In an interview with The Commercial Appeal, Franklin said he was developing “a new way of thinking about minds” by delving into such age-old questions as “How does intelligence come about? How does mental function arise from the physical?” She said her work has had “ramifications for humans, for animals, for autonomous robots, for artificial life that lives in a computer, for software agents that run on the Internet…”

But also, she said, her job was fun. “It’s like exploring space. There is no end…”

Until recently, Franklin was in remarkably good health, especially for a 90-year-old, according to family members. For years beyond his official retirement, he remained active as a professor emeritus at the U of M. He was a lover of the outdoors and practiced tai chi.

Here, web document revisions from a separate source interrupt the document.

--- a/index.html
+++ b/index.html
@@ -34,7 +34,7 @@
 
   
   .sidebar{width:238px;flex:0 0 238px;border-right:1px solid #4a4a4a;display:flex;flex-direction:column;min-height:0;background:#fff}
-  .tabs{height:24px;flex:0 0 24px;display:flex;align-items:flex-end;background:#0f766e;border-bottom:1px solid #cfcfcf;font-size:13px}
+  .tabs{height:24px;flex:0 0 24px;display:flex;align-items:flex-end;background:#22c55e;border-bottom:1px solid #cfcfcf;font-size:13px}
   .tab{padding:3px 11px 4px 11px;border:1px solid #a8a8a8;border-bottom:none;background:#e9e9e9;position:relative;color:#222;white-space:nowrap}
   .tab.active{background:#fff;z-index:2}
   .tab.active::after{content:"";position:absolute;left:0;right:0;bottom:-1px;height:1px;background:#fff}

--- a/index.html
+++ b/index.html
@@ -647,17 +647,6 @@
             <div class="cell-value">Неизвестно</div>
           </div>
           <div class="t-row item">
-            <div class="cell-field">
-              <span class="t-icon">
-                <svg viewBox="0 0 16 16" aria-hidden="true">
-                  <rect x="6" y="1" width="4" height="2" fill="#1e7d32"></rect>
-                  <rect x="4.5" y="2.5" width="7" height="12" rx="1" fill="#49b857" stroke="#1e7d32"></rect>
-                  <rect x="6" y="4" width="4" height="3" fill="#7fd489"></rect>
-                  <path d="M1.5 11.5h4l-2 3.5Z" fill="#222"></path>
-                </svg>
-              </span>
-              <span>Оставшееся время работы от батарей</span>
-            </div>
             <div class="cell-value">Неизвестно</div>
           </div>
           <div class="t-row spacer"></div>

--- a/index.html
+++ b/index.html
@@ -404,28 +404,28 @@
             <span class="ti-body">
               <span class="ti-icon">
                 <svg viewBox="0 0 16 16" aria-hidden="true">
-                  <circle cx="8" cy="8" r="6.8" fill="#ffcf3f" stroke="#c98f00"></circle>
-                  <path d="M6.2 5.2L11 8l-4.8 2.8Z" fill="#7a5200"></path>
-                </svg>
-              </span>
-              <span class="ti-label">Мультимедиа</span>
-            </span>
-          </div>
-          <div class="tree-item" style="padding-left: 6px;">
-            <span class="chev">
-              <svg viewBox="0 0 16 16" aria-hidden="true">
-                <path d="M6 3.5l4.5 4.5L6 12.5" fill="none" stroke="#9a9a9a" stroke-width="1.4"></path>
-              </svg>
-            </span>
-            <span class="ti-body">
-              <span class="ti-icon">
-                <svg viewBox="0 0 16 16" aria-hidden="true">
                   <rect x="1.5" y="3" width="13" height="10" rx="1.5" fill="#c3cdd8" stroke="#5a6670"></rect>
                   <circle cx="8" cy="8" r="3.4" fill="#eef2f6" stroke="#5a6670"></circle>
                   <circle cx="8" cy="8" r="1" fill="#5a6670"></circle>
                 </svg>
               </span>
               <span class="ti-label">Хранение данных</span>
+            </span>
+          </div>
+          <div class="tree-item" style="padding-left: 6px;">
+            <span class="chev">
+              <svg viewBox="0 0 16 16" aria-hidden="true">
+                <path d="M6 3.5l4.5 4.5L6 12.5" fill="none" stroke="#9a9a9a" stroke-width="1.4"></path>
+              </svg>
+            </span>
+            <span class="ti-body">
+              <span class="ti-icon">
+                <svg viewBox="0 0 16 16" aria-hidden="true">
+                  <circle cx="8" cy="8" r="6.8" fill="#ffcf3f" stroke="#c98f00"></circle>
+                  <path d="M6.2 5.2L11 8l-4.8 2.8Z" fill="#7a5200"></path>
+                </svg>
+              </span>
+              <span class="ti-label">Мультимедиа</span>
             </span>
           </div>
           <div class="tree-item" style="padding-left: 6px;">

Franklin is survived by his wife, Jeannie Stonebrook; three sons, Bruce Franklin of Los Angeles, Phillip Franklin of Overland Park, Kansas, and Sam Franklin of Memphis; and five daughters, Elena Franklin Berman of Mountain View, California, and Lynn Franklin, Michele Safa, Hallie Franklin, and Sunny Franklin, all of Memphis; a brother, Jerome Franklin of Memphis; (Incidentally, Franklin’s youngest children Sunny and Sam, 35, are twins; and some of the children are splinters from the old Hilbert cube: Safa is an anthropology professor at the University of M, while Berman is the director scientist at Kairos Aerospace.)

Services are at Baron Hirsch Cemetery at 10am on Friday 27 January. Canale’s funeral directors are in charge.

The family requests that any donations be made to the Wolf River Conservancy.